■ Web page edit records ■

┌──

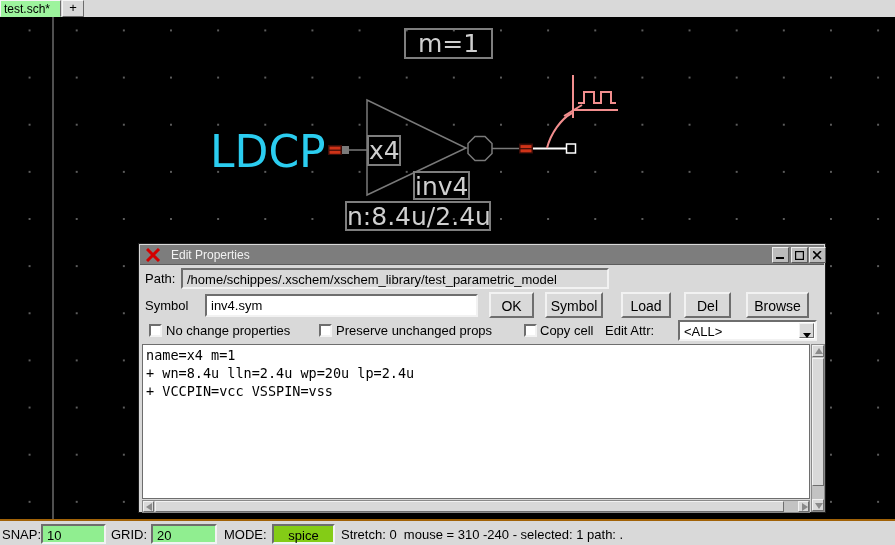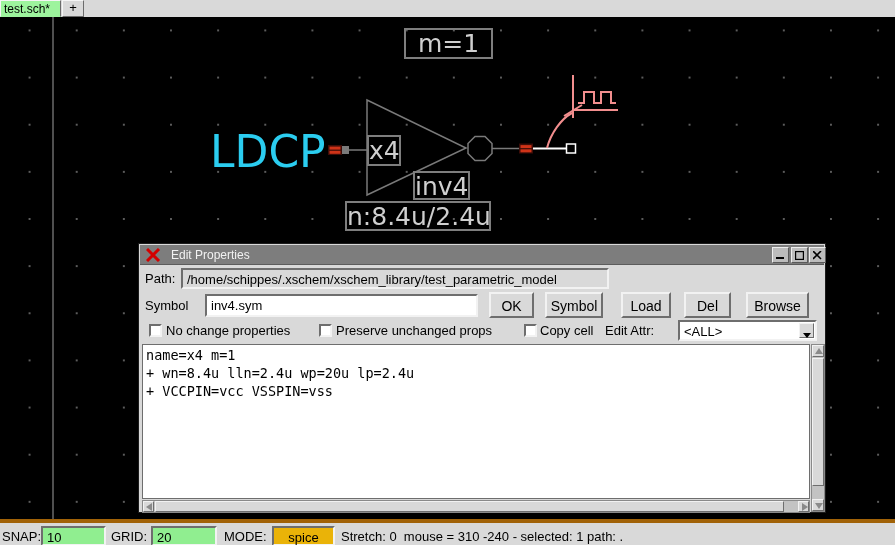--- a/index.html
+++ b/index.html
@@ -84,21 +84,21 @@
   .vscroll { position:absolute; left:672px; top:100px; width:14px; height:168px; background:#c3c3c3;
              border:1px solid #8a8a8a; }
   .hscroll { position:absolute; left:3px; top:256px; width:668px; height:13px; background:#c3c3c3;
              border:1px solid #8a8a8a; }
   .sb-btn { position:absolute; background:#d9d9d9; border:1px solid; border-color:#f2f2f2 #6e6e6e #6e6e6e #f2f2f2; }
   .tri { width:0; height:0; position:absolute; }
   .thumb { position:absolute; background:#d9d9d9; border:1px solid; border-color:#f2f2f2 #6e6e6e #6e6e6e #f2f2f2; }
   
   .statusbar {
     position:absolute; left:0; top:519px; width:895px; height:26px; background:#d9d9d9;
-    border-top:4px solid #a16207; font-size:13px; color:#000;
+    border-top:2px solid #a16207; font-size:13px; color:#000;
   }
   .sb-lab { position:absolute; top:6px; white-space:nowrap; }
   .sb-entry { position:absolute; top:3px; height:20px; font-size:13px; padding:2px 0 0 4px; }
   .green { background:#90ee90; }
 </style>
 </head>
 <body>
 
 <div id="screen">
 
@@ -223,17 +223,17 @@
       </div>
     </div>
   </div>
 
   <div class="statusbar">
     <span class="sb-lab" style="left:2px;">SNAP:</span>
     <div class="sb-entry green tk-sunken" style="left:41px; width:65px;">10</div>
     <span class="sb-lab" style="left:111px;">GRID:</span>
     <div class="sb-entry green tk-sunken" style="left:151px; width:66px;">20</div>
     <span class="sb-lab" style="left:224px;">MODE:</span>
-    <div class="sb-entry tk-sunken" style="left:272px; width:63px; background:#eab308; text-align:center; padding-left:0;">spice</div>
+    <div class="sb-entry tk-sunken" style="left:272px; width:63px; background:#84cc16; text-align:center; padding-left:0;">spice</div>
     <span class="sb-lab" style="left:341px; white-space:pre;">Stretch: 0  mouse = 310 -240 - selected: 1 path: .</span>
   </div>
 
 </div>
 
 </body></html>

└──

■ YOUR INSTRUCTIONS ■
Go through the data above and return each line containing the string "border".

■ WRITTEN RESPONSE ■
              border:1px solid #8a8a8a; }
              border:1px solid #8a8a8a; }
   .sb-btn { position:absolute; background:#d9d9d9; border:1px solid; border-color:#f2f2f2 #6e6e6e #6e6e6e #f2f2f2; }
   .thumb { position:absolute; background:#d9d9d9; border:1px solid; border-color:#f2f2f2 #6e6e6e #6e6e6e #f2f2f2; }
-    border-top:4px solid #a16207; font-size:13px; color:#000;
+    border-top:2px solid #a16207; font-size:13px; color:#000;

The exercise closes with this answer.